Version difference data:
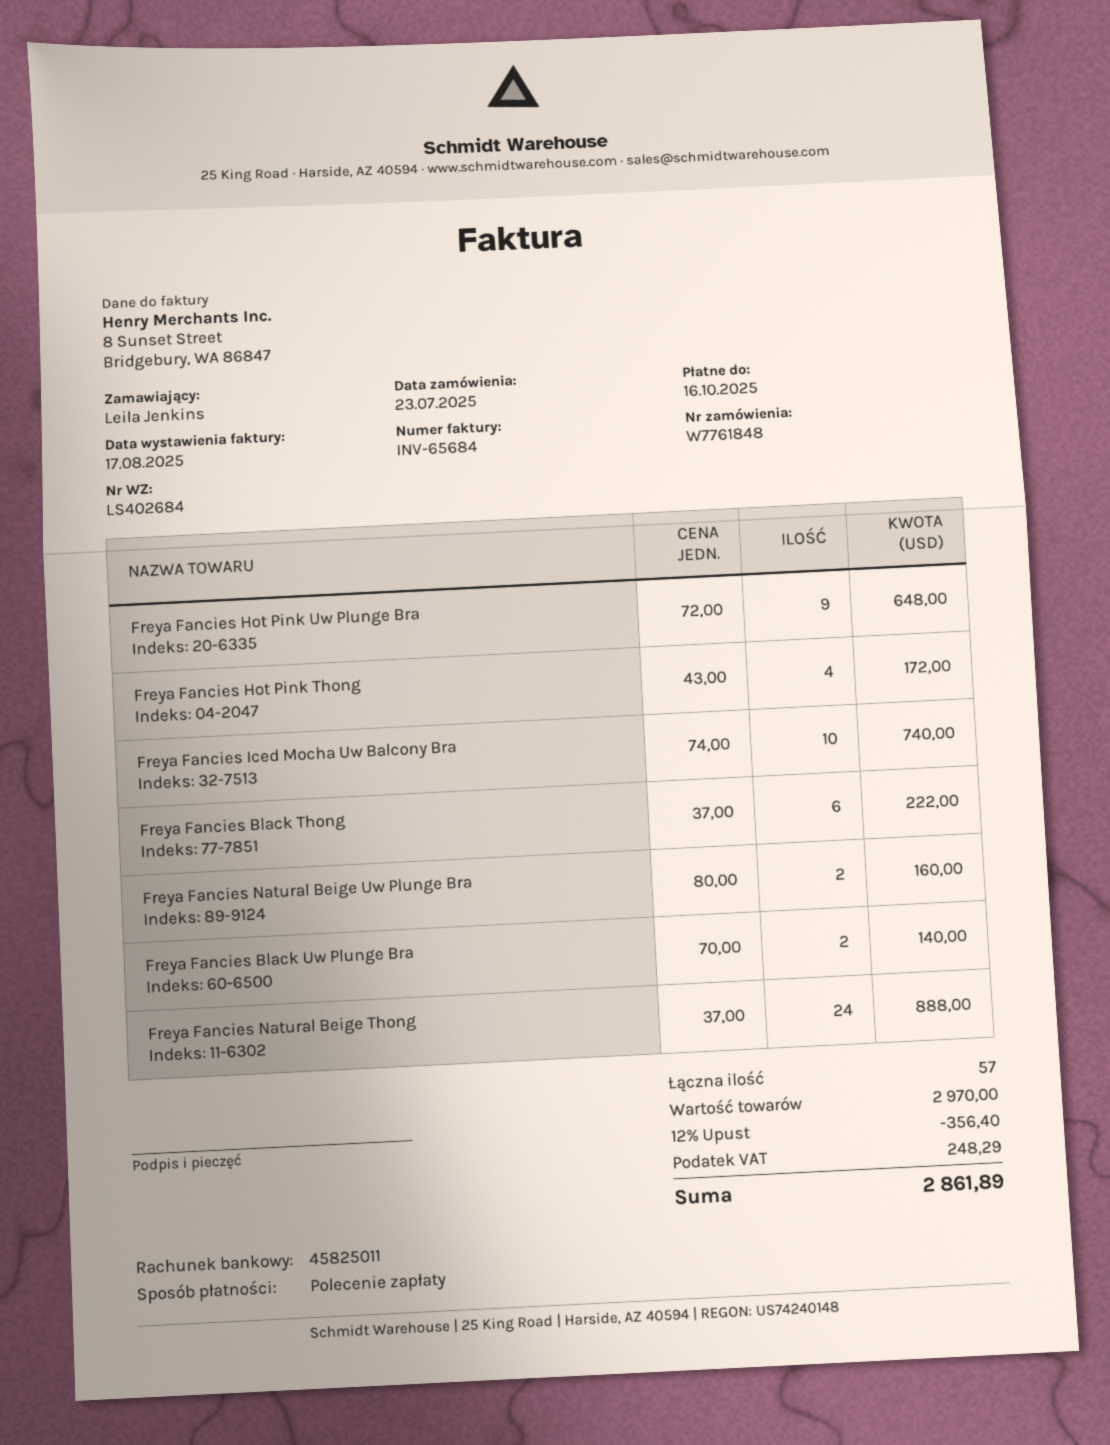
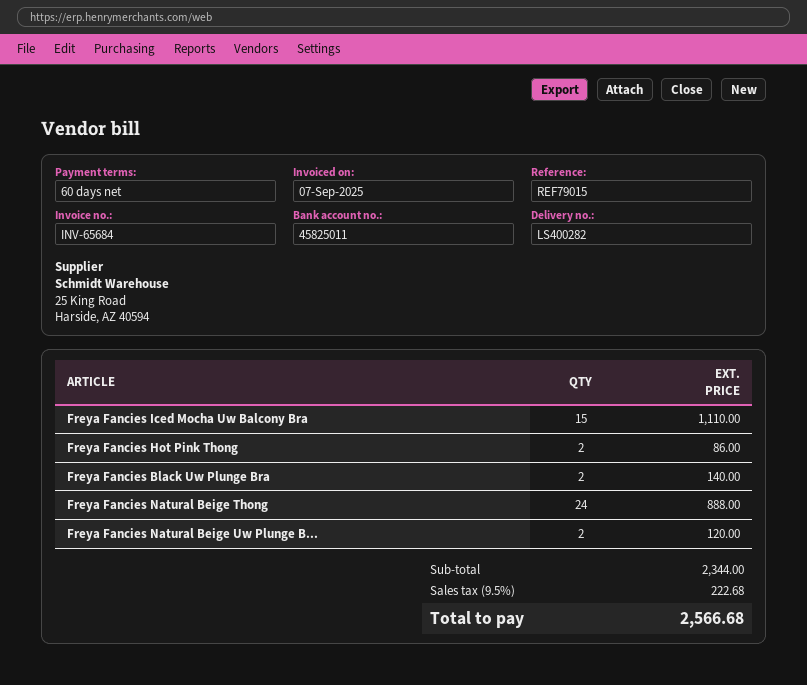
delivery note number: LS402684 -> LS400282
invoice date: 2025-08-17 -> 2025-09-07
Freya Fancies Hot Pink Uw Plunge Bra: 9 for 648.00 -> none
Freya Fancies Hot Pink Thong: 4 for 172.00 -> 2 for 86.00
Freya Fancies Iced Mocha Uw Balcony Bra: 10 for 740.00 -> 15 for 1110.00
Freya Fancies Black Thong: 6 for 222.00 -> none
Freya Fancies Natural Beige Uw Plunge Bra: 2 for 160.00 -> 2 for 120.00
subtotal: 2970.00 -> 2344.00
discount: 12% = 356.40 -> none
tax: 248.29 -> 222.68
total: 2861.89 -> 2566.68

PROBLEM TO SOLVE:
Repeat, with no pictures, every line from the top of the entries above through the line that has "Freya Fancies Iced", keeping each one exact.

OUTPUT FOR THIS EXERCISE:
delivery note number: LS402684 -> LS400282
invoice date: 2025-08-17 -> 2025-09-07
Freya Fancies Hot Pink Uw Plunge Bra: 9 for 648.00 -> none
Freya Fancies Hot Pink Thong: 4 for 172.00 -> 2 for 86.00
Freya Fancies Iced Mocha Uw Balcony Bra: 10 for 740.00 -> 15 for 1110.00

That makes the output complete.